1.2 Rumusan dan Batasan Masalah
Penelitian ini akan difokuskan kepada faktor faktor yang memepengaruhi keputusan
Mahkamah Agung dan tuntutan Jaksa dalam memberi hukuman denda dan penjara terhadap
pelaku tindak pidana IUU Fishing.
Mahkamah Agung sebagai sebuah lembaga peradilan merupakan kumpulan dari
hakim-hakim yang tidak luput dari kesalahan. Keputusan yang dibuat oleh hakim
dimungkinkan tidak sesuai dengan asas hukum maupun peraturan-peraturan yang ada di
Indonesia dan kurang mempertimbangkan kerugian yang terjadi akibat tindakan yang
dilakukan terdakwa. Faktor penentu jenis dan lama hukuman yang terdapat dalam undang
undang maupun asas hukum yang berlaku di Indonesia seringkali tidak sesuai dengan
keputusan yang dibuat oleh hakim. Dengan alasan tersebut maka penelitian ini mencoba
untuk mempertanyakan beberapa hal:
a. apakah kerugian negara yang disebabkan oleh terdakwa tindak pidana perikanan
merupakan faktor yang mempengaruhi jaksa dalam memberikan tuntutan dan
mempengaruhi MA dalam menentukan pemberian hukuman pidana penjara dan
denda terhadap terdakwa.
6
b. Apakah ada diskriminasi oleh mahakamah agung atau pelanggaran terhadap asas
hukum equity before the law dalam memberikan hukuman kurungan dan hukuman
denda terhadap terdakwa kasus IUU Fishin.
1.3 Tujuan penelitian
Tujuan dari penelitian ini adalah sebagai berikut;.
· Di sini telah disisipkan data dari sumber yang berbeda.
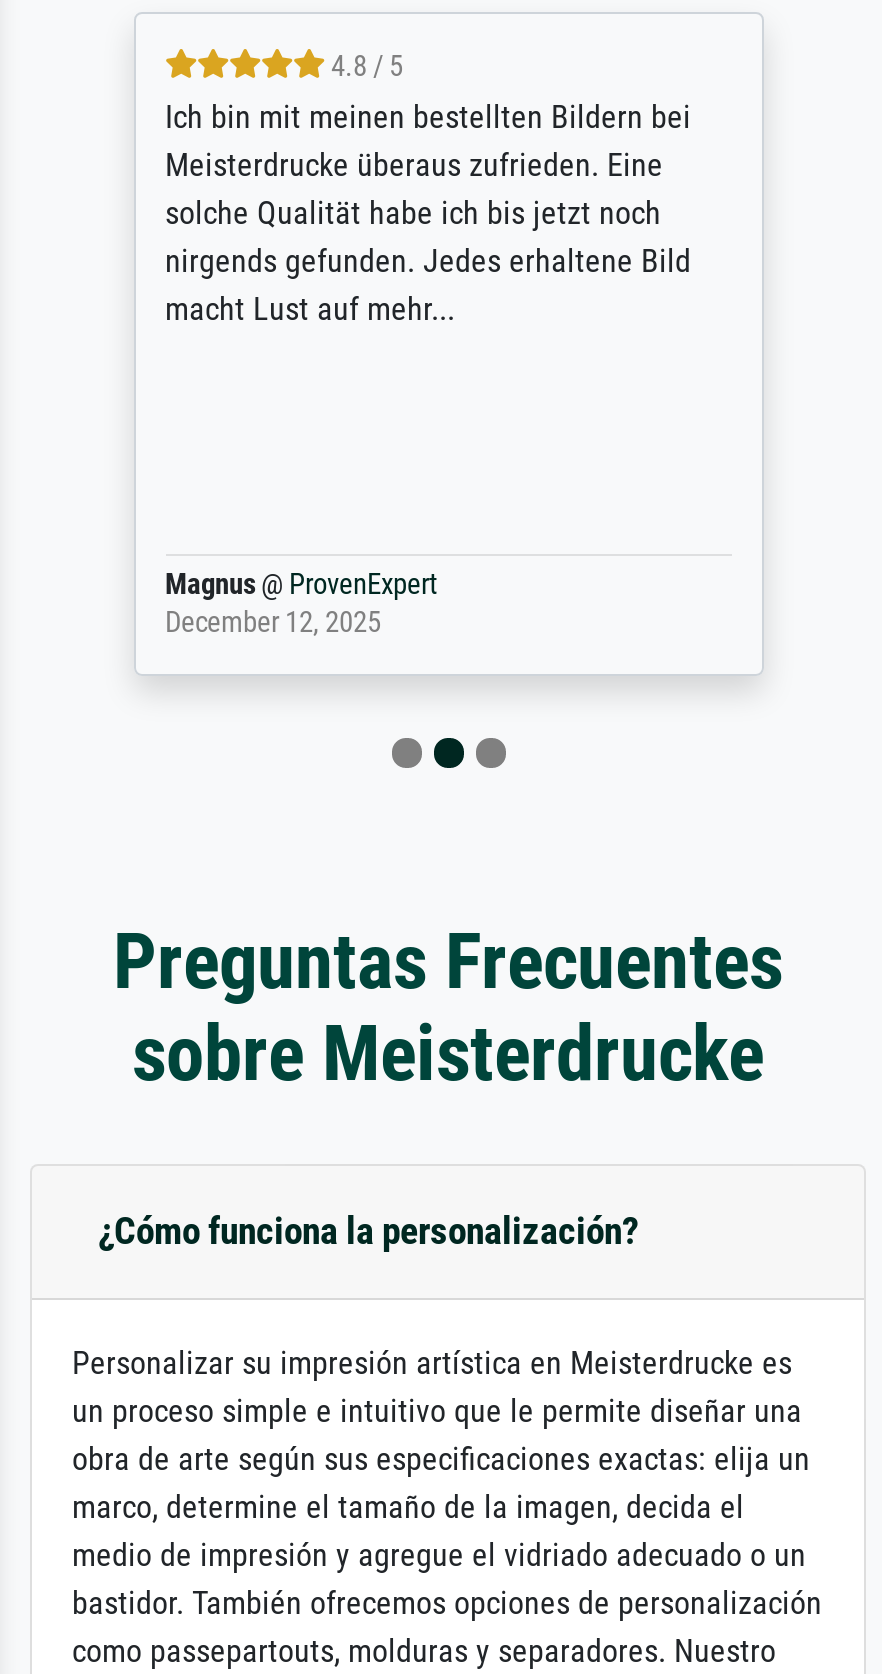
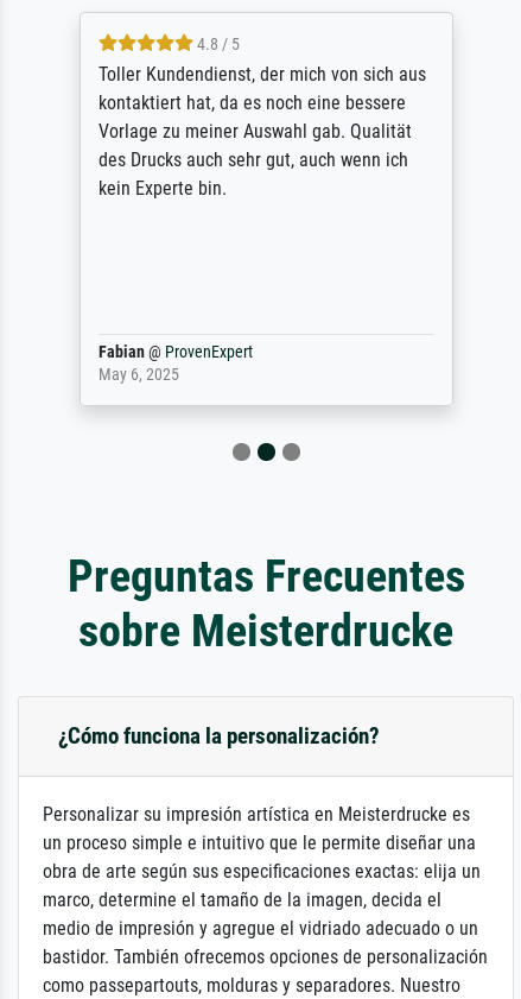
[165,97,691,327] Ich bin mit meinen bestellten Bildern bei | Meisterdrucke überaus zufrieden. Eine | solche Qualität habe ich bis jetzt noch | nirgends gefunden. Jedes erhaltene Bild | macht Lust auf mehr... -> [98,62,425,199] Toller Kundendienst, der mich von sich aus | kontaktiert hat, da es noch eine bessere | Vorlage zu meiner Auswahl gab. Qualität | des Drucks auch sehr gut, auch wenn ich | kein Experte bin.
[165,567,437,639] Magnus @ ProvenExpert | December 12, 2025 -> [98,342,252,384] Fabian @ ProvenExpert | May 6, 2025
a. Menganalisis pertimbangan hukuman kurungan dan denda yang dituntut oleh
jaksa.
b. Menganalisis pertimbangan hukuman kurungan dan denda yang dijatuhkan oleh
MA.
c. Menganalisis adanya diskriminasi hukum terhadap terdakwa tindak pidana IUU
Fishing dari sisi pekerjaan, usia dan kewarganegaraan terdakwa.
1.4 Manfaat penelitian
Mengetahui gambaran hukum perikanan di Indonesia bukan saja dari sudut hukum,
namun juga dari sudut pandang ilmu ekonomi. Penelitian ini juga sebagai syarat kelulusan
jenjang S1 peneliti di fakultas Ekonomika dan Bisnis.
1.5 Sistematika penulisan
Bab I: Pendahuluan
Menjelaskan mengenai latar belakang masalah dilanjutkan dengan pembahasan
rumusan den batasan masalah, tujuan penelitian, manfaat penelitian, dan diakhiri
dengan pembahasan sistematika penulisan.
Bab II: Krangka Teoritis Dan Metodologi
Berisi landasan teori dalam penelitian ini, kemudian dilanjutkan dengan
perkembangan kasus IUU Fishing, dan berbagai penelitian sebelumnya yang
berkaitan dengan penelitian ini pembahasan equity before the law, pembahasan
7
undang undang pidana perikanan yang berlaku di Indonesia, hipotesis dan model yang
digunakan, dan alat analisis yang akan digunakan.
Bab III: Analisis
Berisi hasil analisis data, nilai deskriptif variabel, serta penjelasan hasil analisis
terhadap model yang digunakan.
Bab IV: Kesimpulan
Berisi kesimpulan dan saran dari hasil penelitian ini.